SUPERIOR COURT OF PENNSYLVANIA


decided: September 27, 1976.

FOURTEES CO.
v.
STERLING EQUIPMENT CORPORATION, APPELLANT

COUNSEL

Jay H. Rosenfeld, Philadelphia, for appellant.

Kent H. Albright, Norristown, for appellee.

Watkins, President Judge, and Jacobs, Hoffman, Cercone, Price, Van der Voort and Spaeth, JJ. Price, J., concurs in the result. Van der Voort, J., dissents.

Author: Hoffman

[ 242 Pa. Super. Page 202]

Appellant contends that the lower court should have granted his motion to strike a judgment entered by confession in favor of appellee because appellee was not a party to the agreement which authorized judgment by confession.

On October 1, 1964, appellant leased a store unit in the Norris Hill Shopping Center located on Johnson Highway, Norristown, Montgomery County. One year prior to the expiration of the first five year term, appellant entered a renewal lease for five years, commencing December 1, 1968, at a monthly rental of $550. The parties to the lease were "Tornetta Realty Corp., Agent for Owners" and "Sterling Equipment Corporation, A Pennsylvania Corporation with offices at 5699 Rising Sun Avenue, Philadelphia, Penn." Paragraph 7 of the lease provided: "All rents shall be payable without prior notice or demand at the office of Lessor's Agent, TORNETTA REALTY CORP., 839 E. GERMANTOWN PIKE, NORRISTOWN, PENNSYLVANIA 19401 . . . ." The lessor reserved to its agent Tornetta Realty Corporation the right to approve any sublease entered into by the lessee. Further, paragraph 13(b) identified Tornetta Realty Corporation in the following manner: "It is hereby expressly agreed and understood that the said TORNETTA REALTY CORP. is acting as agent only and

[ 242 Pa. Super. Page 203]

    shall not in any event be held liable to the owner or to Lessee for the fulfillment or non-fulfillment of any of the terms or conditions of this lease, or for any action or proceedings that may be taken by the owner against Lessee, or by the Lessee against the owner." Paragraph 16 authorized confession of judgment by the lessor against the lessee in the event that any terms of the lease were breached; paragraph 20 reserved the right to confess judgment to any assignee of the lessor. The lease was executed by Joseph Tornetta, Agent, Tornetta Realty Corp. and the president and the secretary of Sterling Equipment Corporation. The lease was also signed by "New Hope Inc., Charles J. Tornetta". Thus, the lease contained no reference to the appellee, Fourtees Co.

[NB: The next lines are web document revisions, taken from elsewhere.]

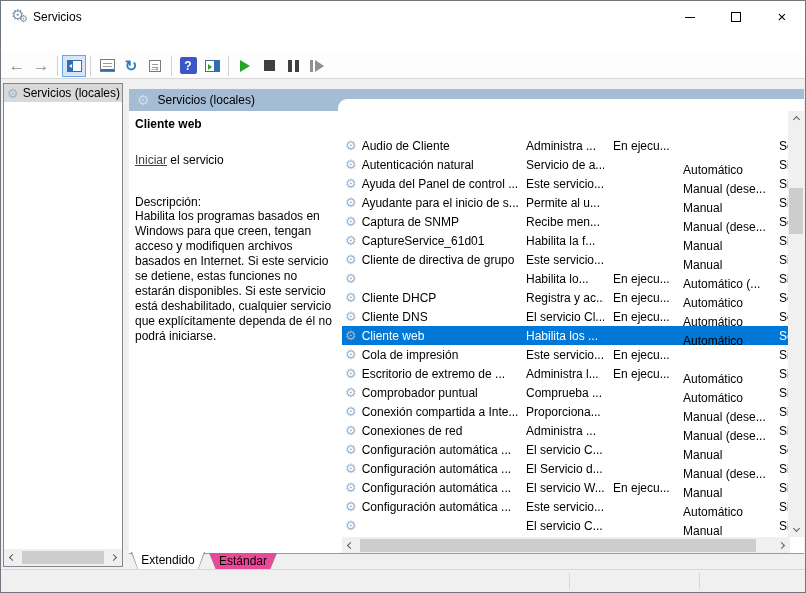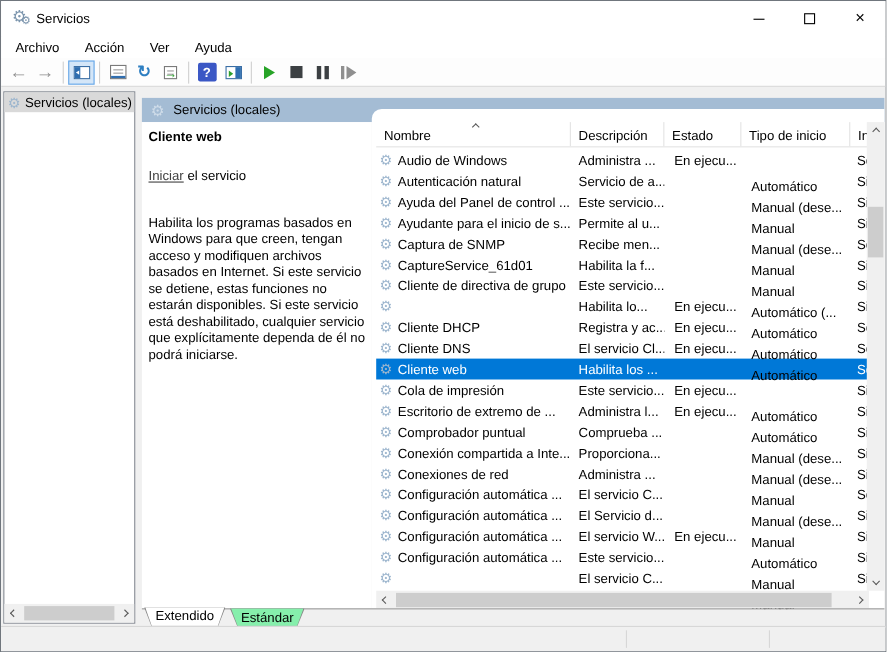--- a/index.html
+++ b/index.html
@@ -100,21 +100,21 @@
   .v-track { position:relative; flex:1 1 auto; width:100%; }
   
   .list-hscroll { position:absolute; left:4px; bottom:0; width:448px; height:16px; background:#f0f0f0; display:flex; align-items:center; }
   .lh-thumb { height:13px; background:#cdcdcd; width:396px; margin-left:1px; }
 
   
   .tabline { position:absolute; left:128px; right:1px; top:474px; height:1px; background:#9a9a9a; }
   .tabs { position:absolute; left:130px; top:474px; height:17px; display:flex; gap:4px; }
   .tab { position:relative; height:17px; }
   .tab .edge { position:absolute; inset:0; background:#868686; clip-path:polygon(0 0,100% 0,calc(100% - 7px) 100%,7px 100%); }
-  .tab .face { position:absolute; left:1px; right:1px; top:0; bottom:1px; background:#86efac; clip-path:polygon(0 0,100% 0,calc(100% - 6px) 100%,6px 100%); display:flex; align-items:flex-start; justify-content:center; padding-top:1px; }
+  .tab .face { position:absolute; left:1px; right:1px; top:0; bottom:1px; background:#ec4899; clip-path:polygon(0 0,100% 0,calc(100% - 6px) 100%,6px 100%); display:flex; align-items:flex-start; justify-content:center; padding-top:1px; }
   .tab.active { top:-1px; height:18px; }
   .tab.active .face { background:#fff; }
   .tab-ext { width:74px;text-align:right; } .tab-std { width:68px; }
 
   
   .statusbar { position:absolute; left:0; bottom:0; width:100%; height:23px; background:#f0f0f0; border-top:1px solid #d7d7d7; }
   .sb-div { position:absolute; top:3px; bottom:3px; width:1px; background:#d7d7d7; }
 </style>
 </head>
 <body>
@@ -131,26 +131,20 @@
         <span class="glyph-min"></span>
       </div>
     <div class="winbtn btn-max">
         <span class="glyph-max"></span>
       </div>
     <div class="winbtn btn-close">
         <span class="glyph-close">×</span>
       </div>
   </div>
 
-  <div class="menubar">
-    <span class="menu-item">Archivo</span>
-    <span class="menu-item">Acción</span>
-    <span class="menu-item">Ver</span>
-    <span class="menu-item">Ayuda</span>
-  </div>
 
   <div class="toolbar">
     <div class="tb-btn">
         <span class="navarrow">←</span>
       </div>
     <div class="tb-btn">
         <span class="navarrow">→</span>
       </div>
     <div class="tb-sep"></div>
     <div class="tb-btn active">
@@ -229,48 +223,31 @@
     <div class="panel-header">
       <span class="ph-gear">⚙</span>
       <span>Servicios (locales)</span>
     </div>
 
     <div class="extended">
       <div class="svc-title">Cliente web</div>
       <div class="svc-action">
         <span class="link">Iniciar</span><span> el servicio</span>
       </div>
+      <div>Descripción:</div>
       <div class="desc-text">Habilita los programas basados en Windows para que creen, tengan acceso y modifiquen archivos basados en Internet. Si este servicio se detiene, estas funciones no estarán disponibles. Si este servicio está deshabilitado, cualquier servicio que explícitamente dependa de él no podrá iniciarse.</div>
     </div>
 
     <div class="list-card">
-      <div class="lheader">
-        <div class="hcell h-name">
-          <span>Nombre</span>
-          <span class="sort-ind chev up"></span>
-        </div>
-        <div class="hcell h-desc">
-            <span>Descripción</span>
-          </div>
-        <div class="hcell h-estado">
-            <span>Estado</span>
-          </div>
-        <div class="hcell h-tipo">
-            <span>Tipo de inicio</span>
-          </div>
-        <div class="hcell h-logon">
-            <span>In</span>
-          </div>
-      </div>
 
       <div class="rows">
           <div class="svc-row">
     <span class="c-name">
               <span class="sb-gear">⚙</span>
-              <span>Audio de Windows</span>
+              <span>Audio de Cliente</span>
             </span>
     <span class="c-desc">Administra ...</span>
     <span class="c-estado">En ejecu...</span>
     <span class="c-tipo">Automático</span>
     <span class="c-logon">Se</span>
   </div>
           <div class="svc-row">
     <span class="c-name">
               <span class="sb-gear">⚙</span>
               <span>Autenticación natural</span>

On March 23, 1973, appellee confessed judgment against appellant in the amount of $20,014.54.*fn1 Pursuant to Rule 2958, Pa.R.C.P., appellee filed an affidavit of notice of service of the confession of judgment and the complaint. Appellee's complaint alleged the existence of a lease between its agent, Tornetta Realty Corporation, and the appellant. Appellee attached to the complaint a copy of the lease, a confession of judgment, and an affidavit of service. Joseph Tornetta verified the complaint as a partner of appellee, Fourtees Company.

Appellee filed for writ of execution on June 29, 1973; and, on October 10, 1973, the Sheriff of Montgomery County sold appellant's personal property on the premises to appellee for the sum of $700.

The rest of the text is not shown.